As I work through the process of submitting my query letters and proposals to literary agencies, I have discovered that most of the agencies will accept unsolicited proposals in either hard or soft copy. Most (~75%) encourage you to send soft copies, but they still accept the hard copies too. Perhaps as a long-standing tradition dating back to those ancient pre-email days? However, I have come across a few agencies specific to my genre that will not accept emailed copies of even the query letter. A hard copy is mandatory, no exceptions.

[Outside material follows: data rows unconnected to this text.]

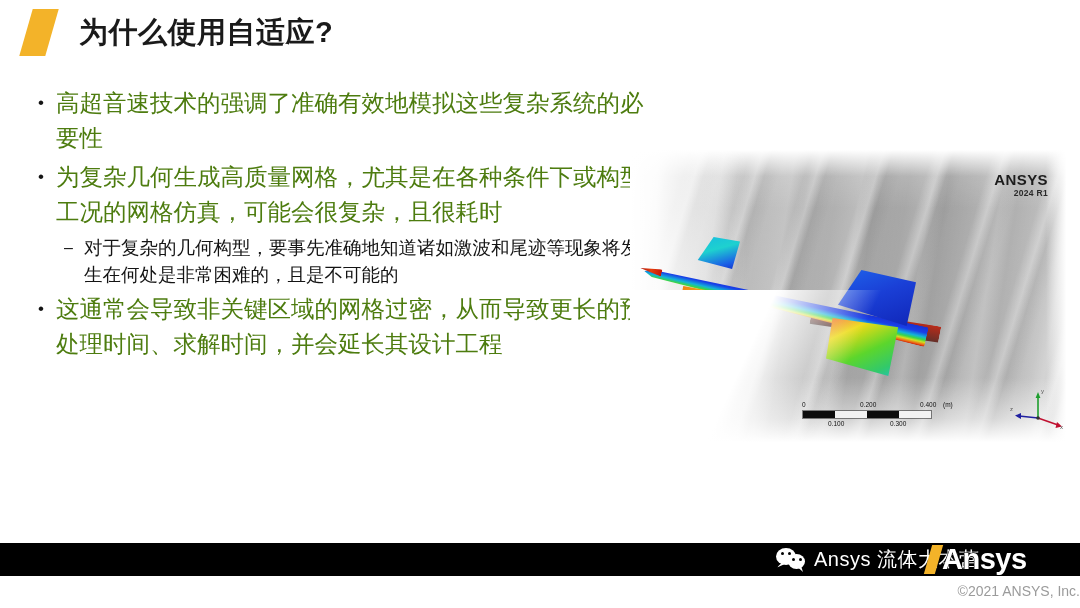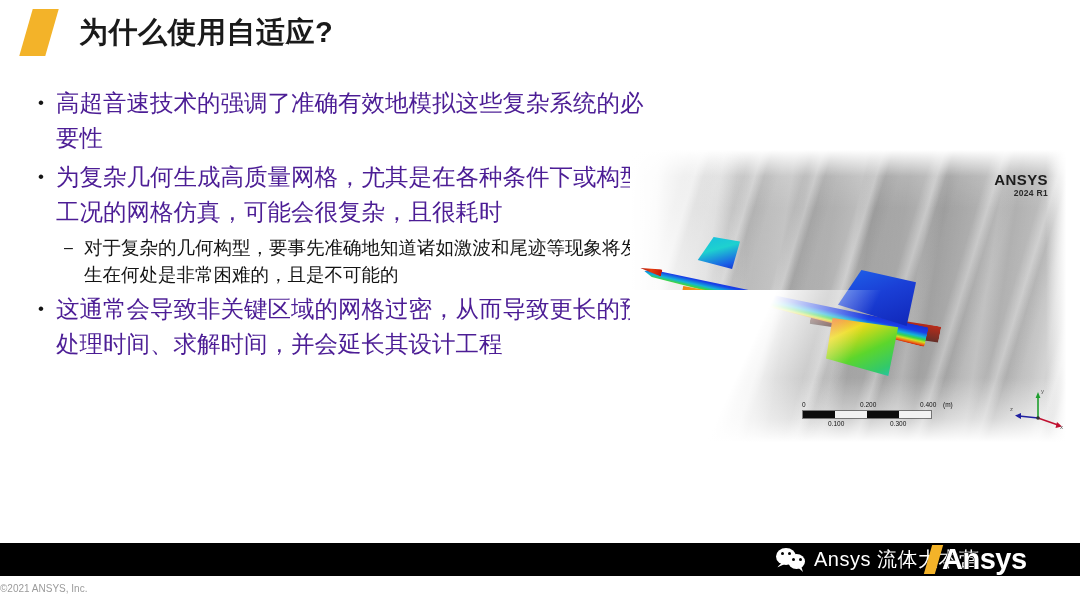--- a/index.html
+++ b/index.html
@@ -57,7 +57,7 @@
     padding-left: 22px;
     font-size: 23.5px;
     line-height: 35px;
-    color: #4c1d95;
+    color: #4d7c0f;
     margin-bottom: 4px;
     letter-spacing: 0px;
   }

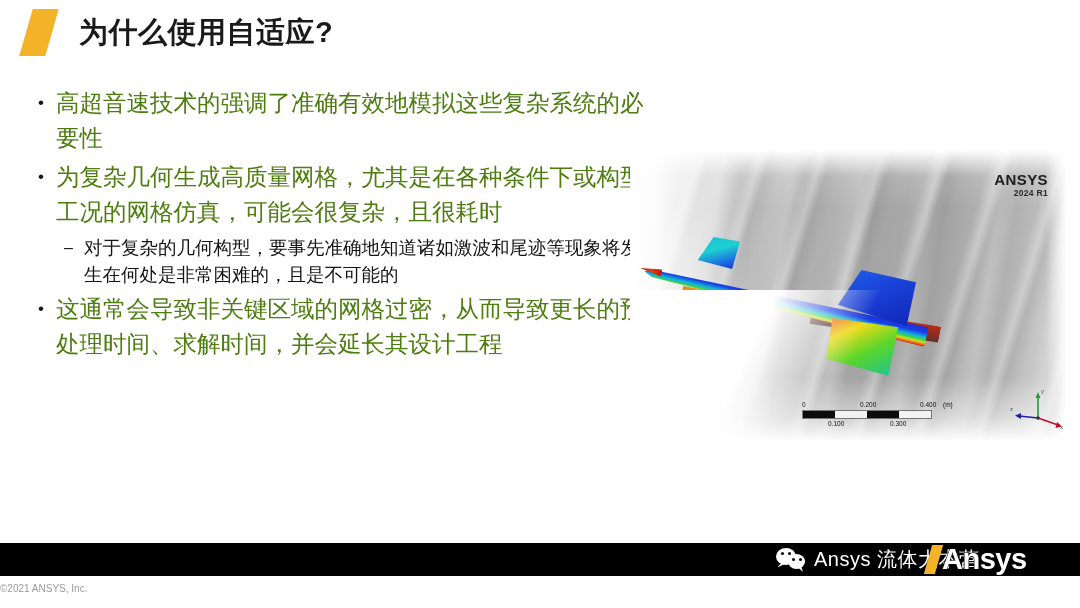--- a/index.html
+++ b/index.html
@@ -381,8 +381,8 @@
     left: 0;
     top: 583px;
     width: 1080px;
-    text-align: left;
-    font-size: 10px;
+    text-align: right;
+    font-size: 14px;
     color: #9b9b9b;
   }
 </style>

It may be to my detriment, but I dismiss these as potential agents immediately. No, not because I am too lazy to print out a hard copy or too cheap to spring for a stamp. I strongly feel that an agency that steeped in tradition is not the right fit for my work. My first story (and probably my future ones) features technology as a focal point (big surprise from the computer geek I know). My work also incorporates unconventional roles and a juxtaposition of the traditional symbols of the positive and negative aspects of faith. I am not suggesting my ideas are revolutionary, but I don’t think they’d be well-received in such a traditional agency.
Personally, I also think it is short-sighted to be so rigid when technology provides us with such improvements in speed and communication. Of course, speed may not be a determining criteria for the way these agencies operate and that is certainly their prerogative. They’ve been at this game much longer than I have, so I will respect their wishes by not bothering them with my query.
What do you think? Am I being close-minded? Short-sighted? Impatient?
I don’t hold any animosity towards this agency; everybody’s got a job to do. What crawls under my skin is the rejection in general. I worked, no scratch that, I slaved for many months on this and it barely got a glance before they determined that it was “not right”. A friend of mine who is a published author has promised to give me some pointers and some funny stories about the rejection letters she got when she was in my spot.